Exercise description>
Copy the listing that follows exactly. Its pictures do not belong in the copy.

┌────────

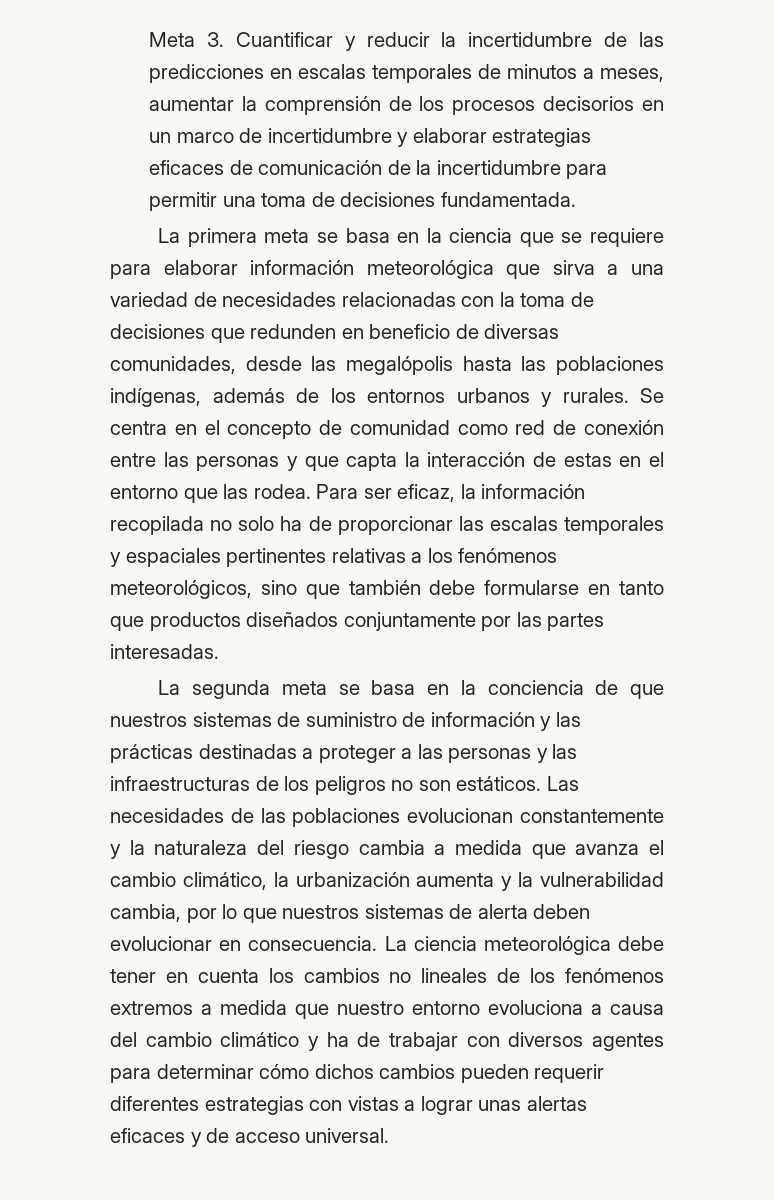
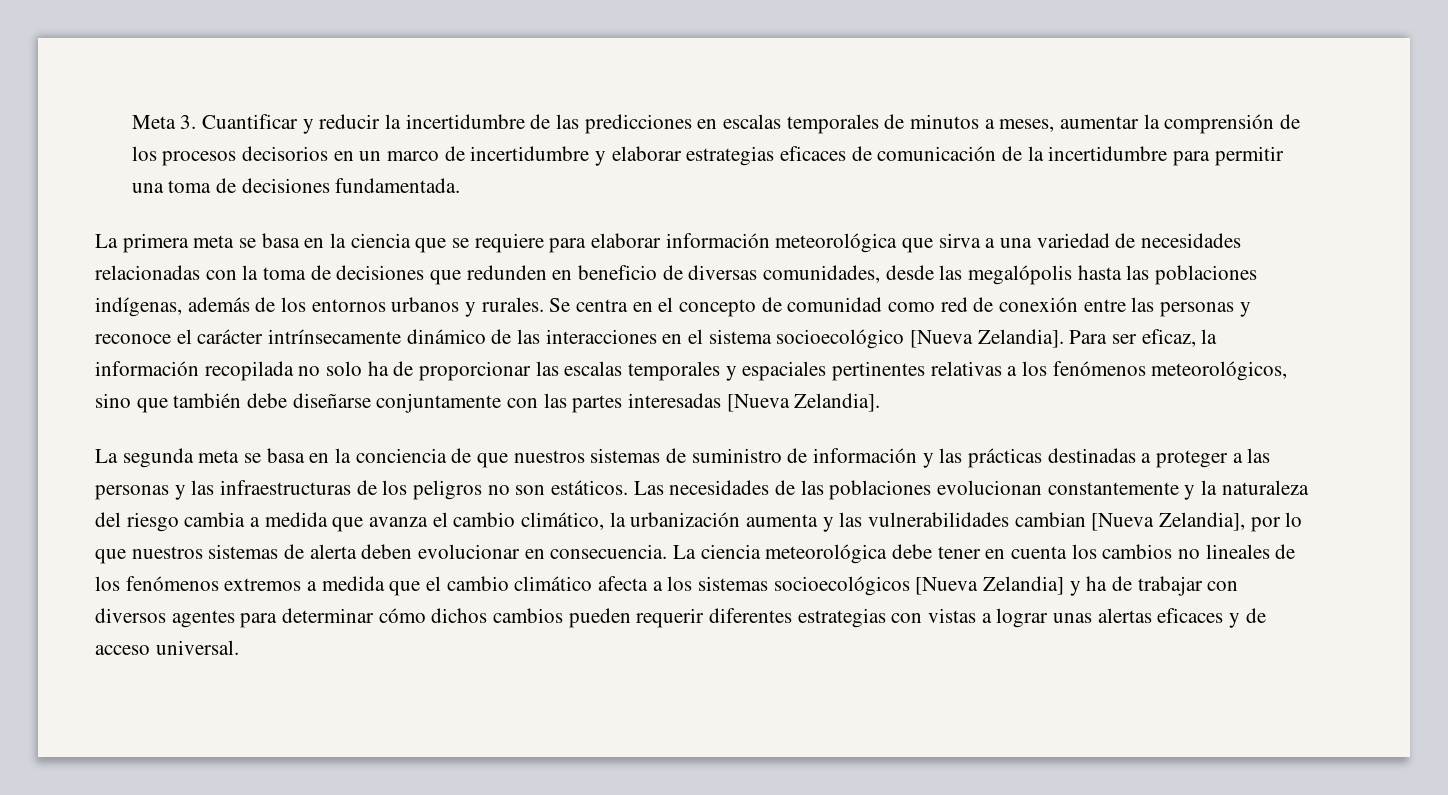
- Se centra en el concepto de comunidad como red de conexión entre las personas y que capta la interacción de estas en el entorno que las rodea.
+ Se centra en el concepto de comunidad como red de conexión entre las personas y reconoce el carácter intrínsecamente dinámico de las interacciones en el sistema socioecológico [Nueva Zelandia].
- Para ser eficaz, la información recopilada no solo ha de proporcionar las escalas temporales y espaciales pertinentes relativas a los fenómenos meteorológicos, sino que también debe formularse en tanto que productos diseñados conjuntamente por las partes interesadas.
+ Para ser eficaz, la información recopilada no solo ha de proporcionar las escalas temporales y espaciales pertinentes relativas a los fenómenos meteorológicos, sino que también debe diseñarse conjuntamente con las partes interesadas [Nueva Zelandia].
- Las necesidades de las poblaciones evolucionan constantemente y la naturaleza del riesgo cambia a medida que avanza el cambio climático, la urbanización aumenta y la vulnerabilidad cambia, por lo que nuestros sistemas de alerta deben evolucionar en consecuencia.
+ Las necesidades de las poblaciones evolucionan constantemente y la naturaleza del riesgo cambia a medida que avanza el cambio climático, la urbanización aumenta y las vulnerabilidades cambian [Nueva Zelandia], por lo que nuestros sistemas de alerta deben evolucionar en consecuencia.
- La ciencia meteorológica debe tener en cuenta los cambios no lineales de los fenómenos extremos a medida que nuestro entorno evoluciona a causa del cambio climático y ha de trabajar con diversos agentes para determinar cómo dichos cambios pueden requerir diferentes estrategias con vistas a lograr unas alertas eficaces y de acceso universal.
+ La ciencia meteorológica debe tener en cuenta los cambios no lineales de los fenómenos extremos a medida que el cambio climático afecta a los sistemas socioecológicos [Nueva Zelandia] y ha de trabajar con diversos agentes para determinar cómo dichos cambios pueden requerir diferentes estrategias con vistas a lograr unas alertas eficaces y de acceso universal.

└────────

Response below>
- Se centra en el concepto de comunidad como red de conexión entre las personas y que capta la interacción de estas en el entorno que las rodea.
+ Se centra en el concepto de comunidad como red de conexión entre las personas y reconoce el carácter intrínsecamente dinámico de las interacciones en el sistema socioecológico [Nueva Zelandia].
- Para ser eficaz, la información recopilada no solo ha de proporcionar las escalas temporales y espaciales pertinentes relativas a los fenómenos meteorológicos, sino que también debe formularse en tanto que productos diseñados conjuntamente por las partes interesadas.
+ Para ser eficaz, la información recopilada no solo ha de proporcionar las escalas temporales y espaciales pertinentes relativas a los fenómenos meteorológicos, sino que también debe diseñarse conjuntamente con las partes interesadas [Nueva Zelandia].
- Las necesidades de las poblaciones evolucionan constantemente y la naturaleza del riesgo cambia a medida que avanza el cambio climático, la urbanización aumenta y la vulnerabilidad cambia, por lo que nuestros sistemas de alerta deben evolucionar en consecuencia.
+ Las necesidades de las poblaciones evolucionan constantemente y la naturaleza del riesgo cambia a medida que avanza el cambio climático, la urbanización aumenta y las vulnerabilidades cambian [Nueva Zelandia], por lo que nuestros sistemas de alerta deben evolucionar en consecuencia.
- La ciencia meteorológica debe tener en cuenta los cambios no lineales de los fenómenos extremos a medida que nuestro entorno evoluciona a causa del cambio climático y ha de trabajar con diversos agentes para determinar cómo dichos cambios pueden requerir diferentes estrategias con vistas a lograr unas alertas eficaces y de acceso universal.
+ La ciencia meteorológica debe tener en cuenta los cambios no lineales de los fenómenos extremos a medida que el cambio climático afecta a los sistemas socioecológicos [Nueva Zelandia] y ha de trabajar con diversos agentes para determinar cómo dichos cambios pueden requerir diferentes estrategias con vistas a lograr unas alertas eficaces y de acceso universal.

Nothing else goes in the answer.